**DIRECTIONS**: From the first line of the data below through the line holding "row PIURA: 238711", output each line exactly and leave the pictures out.

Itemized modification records
--- --- ---

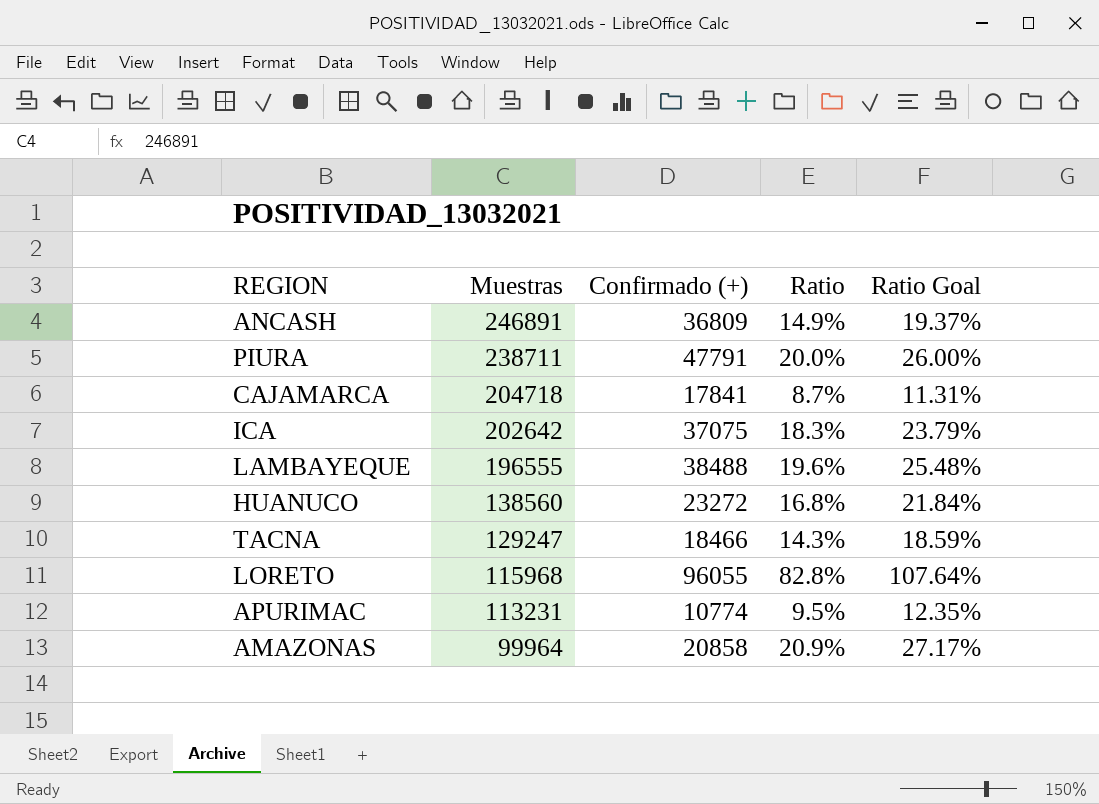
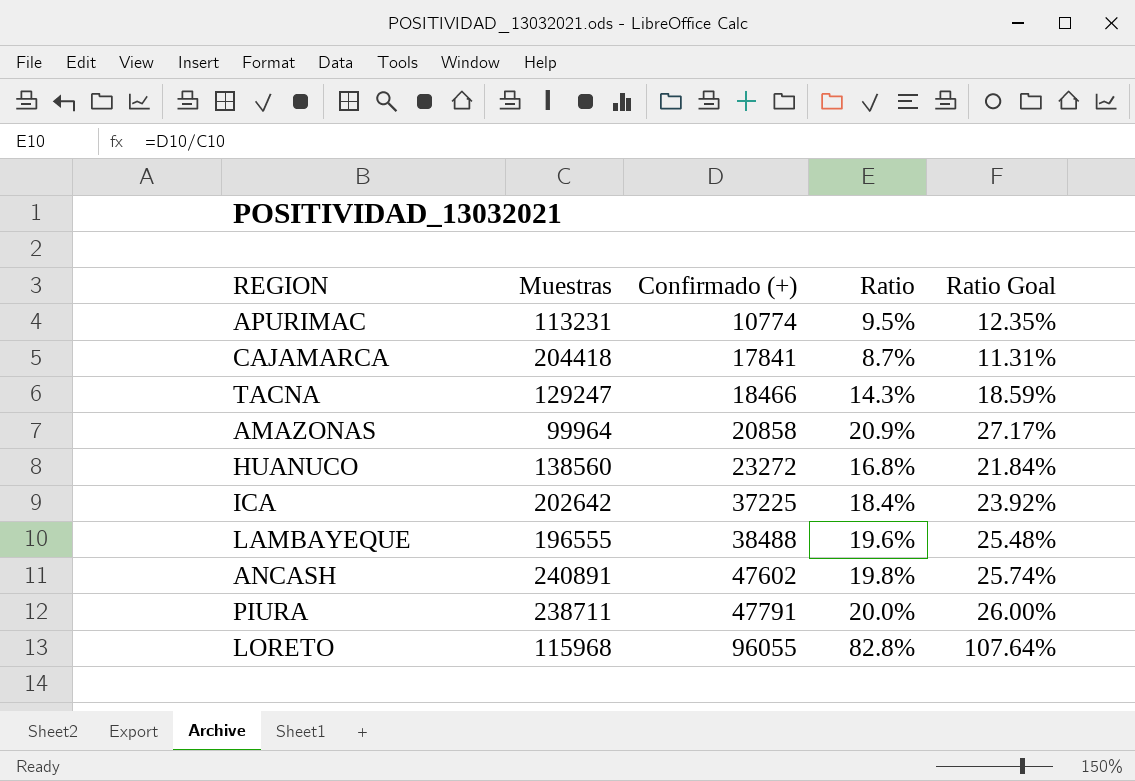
row order: Muestras descending -> Confirmado (+) ascending
CAJAMARCA | Muestras: 204718 -> 204418
ICA | Confirmado (+): 37075 -> 37225
ICA | Ratio: 18.3% -> 18.4%
ICA | Ratio Goal: 23.79% -> 23.92%
ANCASH | Muestras: 246891 -> 240891
ANCASH | Confirmado (+): 36809 -> 47602
ANCASH | Ratio: 14.9% -> 19.8%
ANCASH | Ratio Goal: 19.37% -> 25.74%

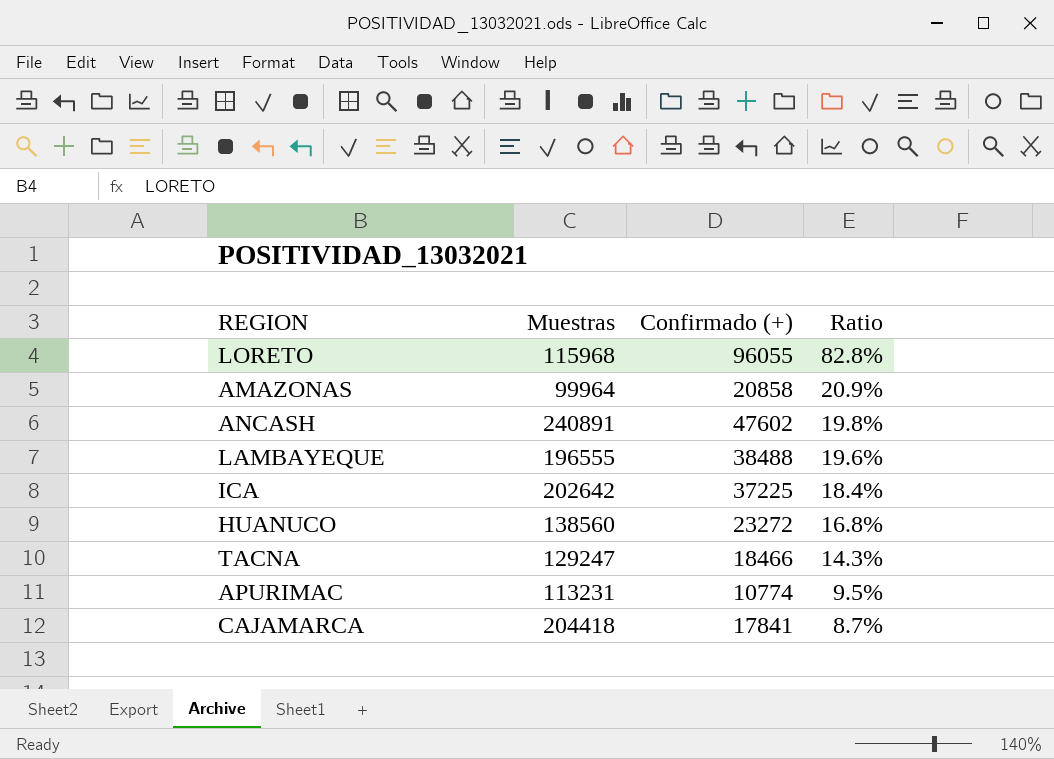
row order: Confirmado (+) ascending -> Ratio descending
column Ratio Goal | formula: [Ratio] * 1.3 -> none
row PIURA: 238711 | 47791 | 20.0% | 26.00% -> none

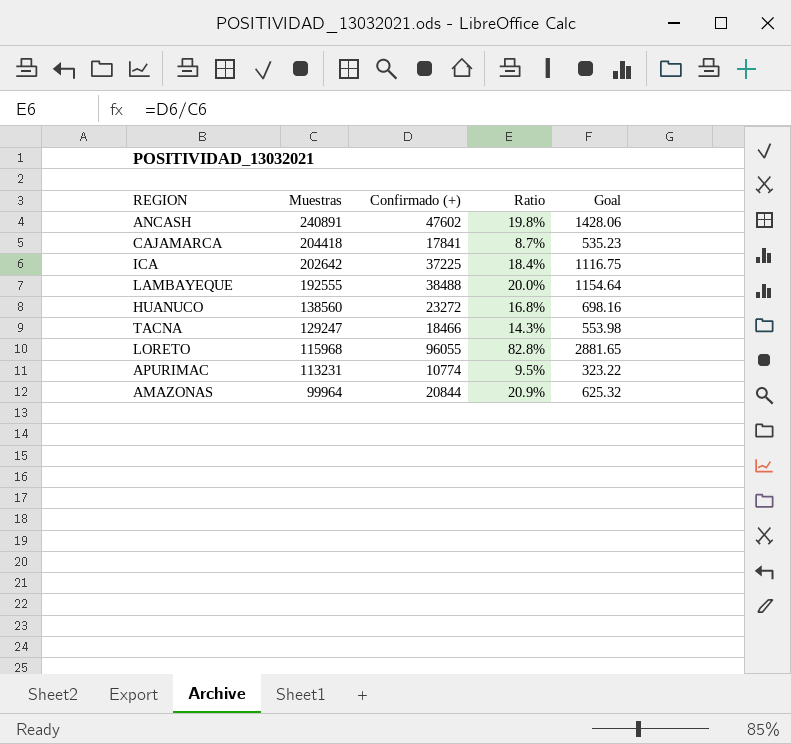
row order: Ratio descending -> Muestras descending
column Goal | formula: none -> [Confirmado (+)] * 0.03
LAMBAYEQUE | Muestras: 196555 -> 192555
LAMBAYEQUE | Ratio: 19.6% -> 20.0%
AMAZONAS | Confirmado (+): 20858 -> 20844

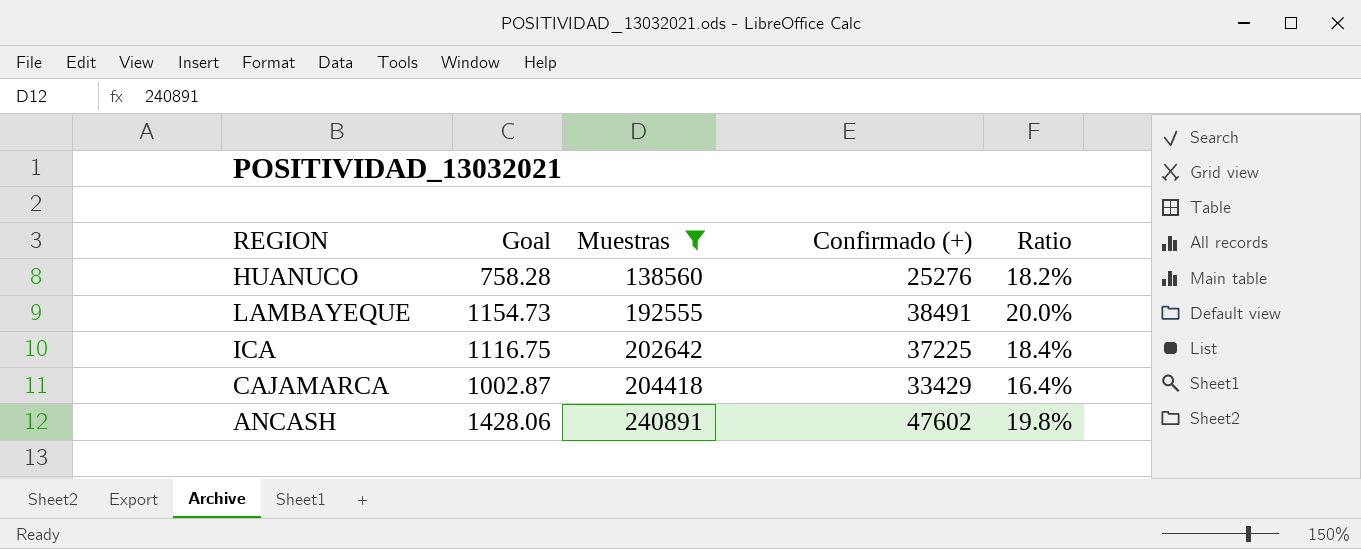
filter: none -> Muestras >= 138560
row order: Muestras descending -> Muestras ascending
column Goal | position: 5 -> 2
HUANUCO | Goal: 698.16 -> 758.28
HUANUCO | Confirmado (+): 23272 -> 25276
HUANUCO | Ratio: 16.8% -> 18.2%
LAMBAYEQUE | Goal: 1154.64 -> 1154.73
LAMBAYEQUE | Confirmado (+): 38488 -> 38491
CAJAMARCA | Goal: 535.23 -> 1002.87
CAJAMARCA | Confirmado (+): 17841 -> 33429
CAJAMARCA | Ratio: 8.7% -> 16.4%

--- --- ---

**WRITTEN SOLUTION**:
row order: Muestras descending -> Confirmado (+) ascending
CAJAMARCA | Muestras: 204718 -> 204418
ICA | Confirmado (+): 37075 -> 37225
ICA | Ratio: 18.3% -> 18.4%
ICA | Ratio Goal: 23.79% -> 23.92%
ANCASH | Muestras: 246891 -> 240891
ANCASH | Confirmado (+): 36809 -> 47602
ANCASH | Ratio: 14.9% -> 19.8%
ANCASH | Ratio Goal: 19.37% -> 25.74%

row order: Confirmado (+) ascending -> Ratio descending
column Ratio Goal | formula: [Ratio] * 1.3 -> none
row PIURA: 238711 | 47791 | 20.0% | 26.00% -> none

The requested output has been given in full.